RSS River Plugin
RSS River Plugin offers a simple way to index RSS feeds into Elasticsearch.
It reads your feeds with a regular period and index content.
As all rivers, it's quite simple to create an RSS River :
- Install the plugin and start Elasticsearch
- Create your index (with mapping if needed)
- Define the river
- Search for RSS content
$ bin/plugin -install fr.pilato.elasticsearch.river/rssriver/0.2.0
$ bin/elasticsearch
$ curl -XPUT 'http://localhost:9200/lefigaro/' -d '{}'
$ curl -XPUT 'http://localhost:9200/lefigaro/page/_mapping' -d '{
"page" : {
"properties" : {
"title" : {"type" : "string", "analyzer" : "french"},
"description" : {"type" : "string", "analyzer" : "french"},
"author" : {"type" : "string"},
"link" : {"type" : "string"}
}
}
}'
$ curl -XPUT 'localhost:9200/_river/lefigaro/_meta' -d '{
"type": "rss",
"rss": {
"feeds" : [ {
"name": "lefigaro",
"url": "http://rss.lefigaro.fr/lefigaro/laune"
}
]
}
}'
$ curl -XGET 'http://localhost:9200/lefigaro/_search?q=taxe'
You can define multiple RSS feeds on the same river (same index) :
$ curl -XPUT 'http://localhost:9200/newspapers/' -d '{}'
$ curl -XPUT 'localhost:9200/_river/newspapers/_meta' -d '{
"type": "rss",
"rss": {
"feeds" : [ {
"name": "lefigaro",
"url": "http://rss.lefigaro.fr/lefigaro/laune"
}, {
"name": "lemonde",
"url": "http://www.lemonde.fr/rss/une.xml"
}
]
}
}'
By default, update_rate
(default to 15 minutes) will be replaced by the RSS ttl value if any.

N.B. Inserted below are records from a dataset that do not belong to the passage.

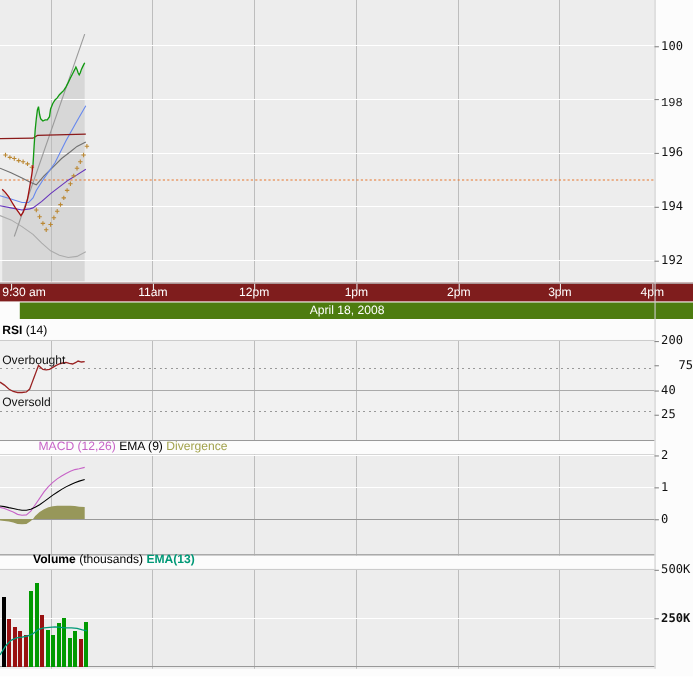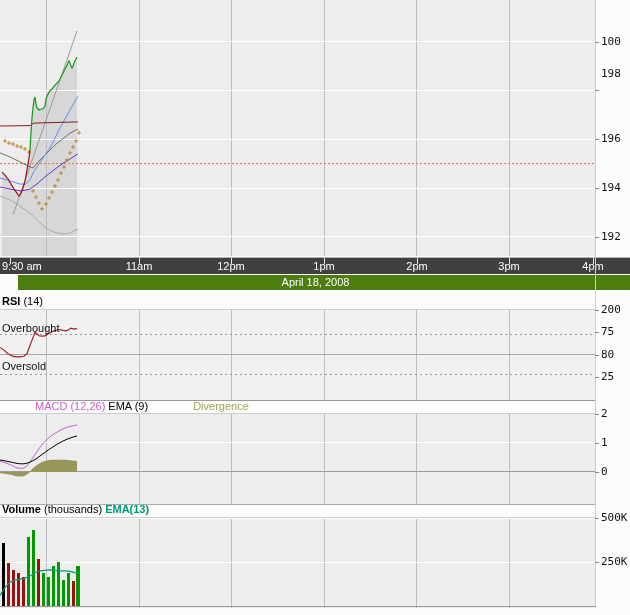--- a/index.html
+++ b/index.html
@@ -181,7 +181,7 @@
   <div id="axis-line"></div>
 <div class="ylabel" style="top: 36px;">100</div>
     <div class="ytick" style="top: 42px;"></div>
-    <div class="ylabel" style="top: 68px;">198</div>
+    <div class="ylabel" style="top: 88px; font-family: Liberation Mono, monospace;">198</div>
     <div class="ytick" style="top: 90px;"></div>
     <div class="ylabel" style="top: 133px;">196</div>
     <div class="ytick" style="top: 139px;"></div>

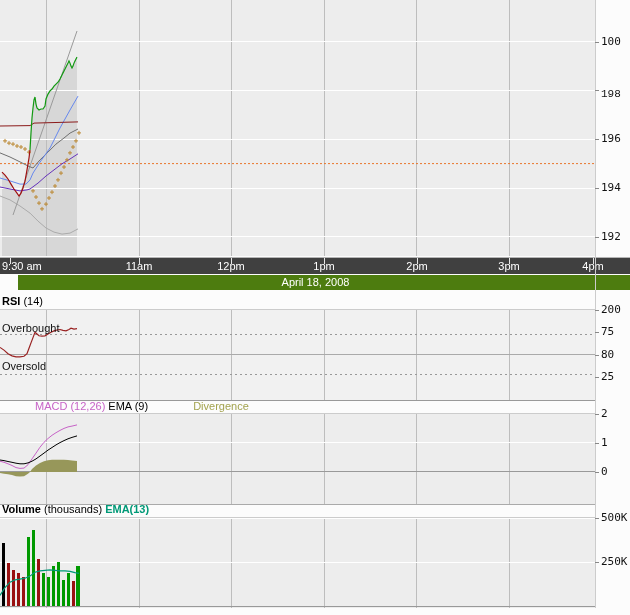--- a/index.html
+++ b/index.html
@@ -13,7 +13,7 @@
   .ylabel{position:absolute;left:601px;width:29px;font-family:"DejaVu Sans Mono",monospace;font-size:11px;color:#111;line-height:12px;}
   .ytick{position:absolute;left:595px;width:4px;height:1px;background:#888;}
   #axis-line{position:absolute;left:595px;top:0;width:1px;height:608px;background:#cccccc;}
-  #time-bar{position:absolute;left:0;top:257px;width:630px;height:17px;background:#404040;border-top:1px solid #b5b5b5;box-sizing:border-box;}
+  #time-bar{position:absolute;left:0;top:257px;width:630px;height:17px;background:#7f1d1d;border-top:1px solid #b5b5b5;box-sizing:border-box;}
   .tlabel{position:absolute;top:2px;color:#fff;font-size:11px;white-space:nowrap;}
   .tlabel.center{width:60px;text-align:center;}
   .ttick{position:absolute;top:0;width:1px;height:6px;background:#e6e6e6;}

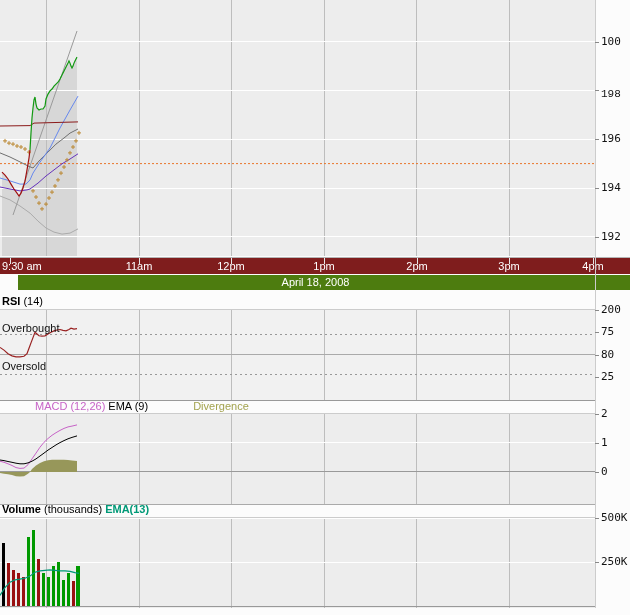--- a/index.html
+++ b/index.html
@@ -191,7 +191,7 @@
     <div class="ytick" style="top: 237px;"></div>
     <div class="ylabel" style="top: 304px;">200</div>
     <div class="ytick" style="top: 310px;"></div>
-    <div class="ylabel" style="top: 326px;">75</div>
+    <div class="ylabel" style="top: 326px; text-align: right;">75</div>
     <div class="ytick" style="top: 332px;"></div>
     <div class="ylabel" style="top: 349px;">80</div>
     <div class="ytick" style="top: 355px;"></div>

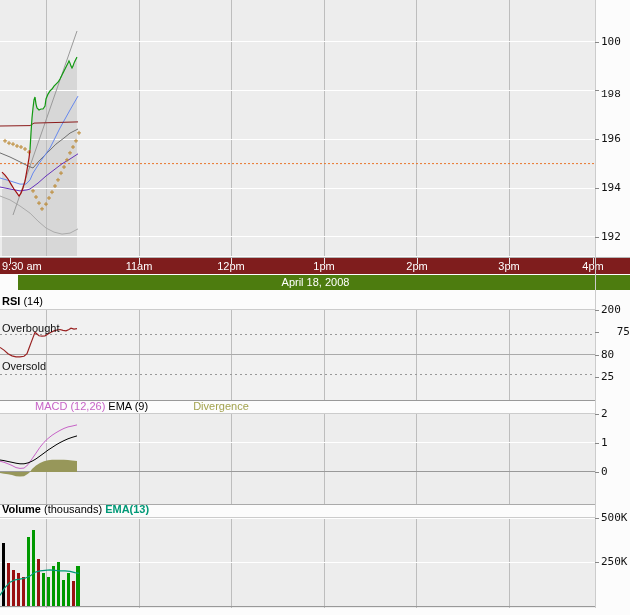--- a/index.html
+++ b/index.html
@@ -193,7 +193,7 @@
     <div class="ytick" style="top: 310px;"></div>
     <div class="ylabel" style="top: 326px; text-align: right;">75</div>
     <div class="ytick" style="top: 332px;"></div>
-    <div class="ylabel" style="top: 349px;">80</div>
+    <div class="ylabel" style="top: 349px;">40</div>
     <div class="ytick" style="top: 355px;"></div>
     <div class="ylabel" style="top: 371px;">25</div>
     <div class="ytick" style="top: 377px;"></div>

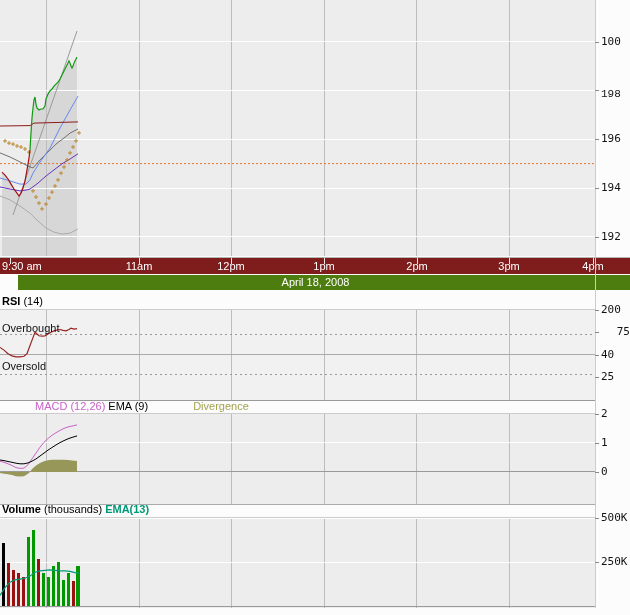--- a/index.html
+++ b/index.html
@@ -123,7 +123,7 @@
   <div class="inlabel" id="label-overbought">Overbought</div>
   <div class="inlabel" id="label-oversold">Oversold</div>
 
-  <div class="legend" id="title-macd"><span style="color: rgb(199, 99, 199); margin-left: 33px;">MACD (12,26)</span><span style="color: rgb(0, 0, 0);"> EMA (9)</span><span style="color: rgb(163, 163, 78); padding-left: 42px;"> Divergence</span></div>
+  <div class="legend" id="title-macd"><span style="color: rgb(199, 99, 199); margin-left: 33px;">MACD (12,26)</span><span style="color: rgb(0, 0, 0);"> EMA (9)</span><span style="color: rgb(163, 163, 78);"> Divergence</span></div>
   <div class="panel" id="panel-macd">
     <svg id="svg-macd" width="595" height="92" viewBox="0 0 595 92">
         <line x1="46.5" y1="0" x2="46.5" y2="92" stroke="#bdbdbd" stroke-width="1" shape-rendering="crispEdges"></line>

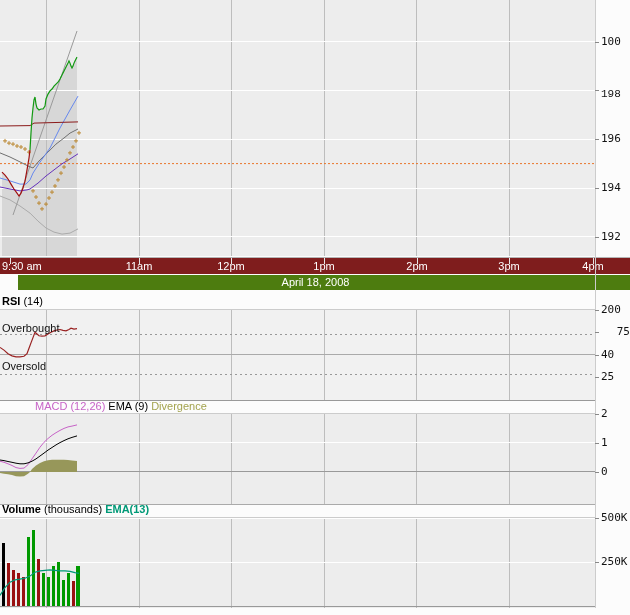--- a/index.html
+++ b/index.html
@@ -143,7 +143,7 @@
       </svg>
   </div>
 
-  <div class="legend" id="title-volume"><span style="color: rgb(0, 0, 0); font-weight: bold;">Volume</span><span style="color: rgb(0, 0, 0);"> (thousands)</span><span style="color: rgb(0, 153, 119); font-weight: bold;"> EMA(13)</span></div>
+  <div class="legend" id="title-volume"><span style="color: rgb(0, 0, 0); font-weight: bold; margin-left: 28px;">Volume</span><span style="color: rgb(0, 0, 0);"> (thousands)</span><span style="color: rgb(0, 153, 119); font-weight: bold;"> EMA(13)</span></div>
   <div class="panel" id="panel-vol">
     <svg id="svg-vol" width="595" height="91" viewBox="0 0 595 91">
         <line x1="46.5" y1="0" x2="46.5" y2="91" stroke="#bdbdbd" stroke-width="1" shape-rendering="crispEdges"></line>

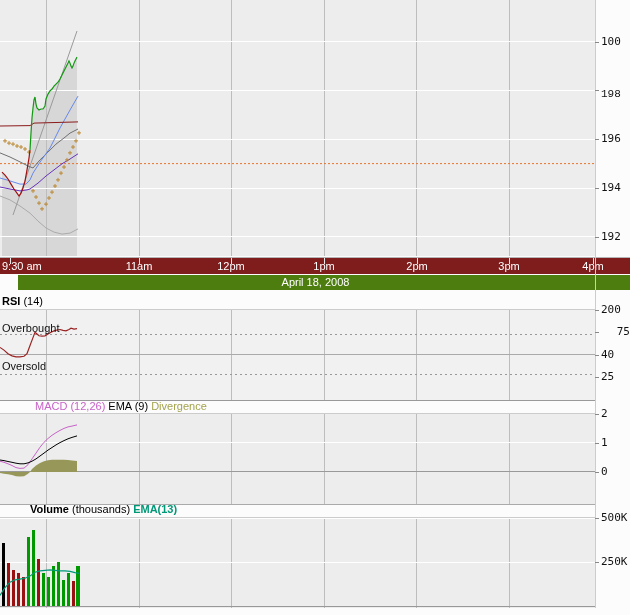--- a/index.html
+++ b/index.html
@@ -205,7 +205,7 @@
     <div class="ytick" style="top: 472px;"></div>
     <div class="ylabel" style="top: 512px;">500K</div>
     <div class="ytick" style="top: 518px;"></div>
-    <div class="ylabel" style="top: 556px;">250K</div>
+    <div class="ylabel" style="top: 556px; font-weight: bold;">250K</div>
     <div class="ytick" style="top: 562px;"></div>
   </div>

If you need to force updates, you can use the ignore_ttl
field.
$ curl -XPUT 'http://localhost:9200/newspapers/' -d '{}'
$ curl -XPUT 'localhost:9200/_river/newspapers/_meta' -d '{
"type": "rss",
"rss": {
"feeds" : [ {
"name": "lefigaro",
"url": "http://rss.lefigaro.fr/lefigaro/laune",
"update_rate": 900000,
"ignore_ttl": true
}
]
}
}'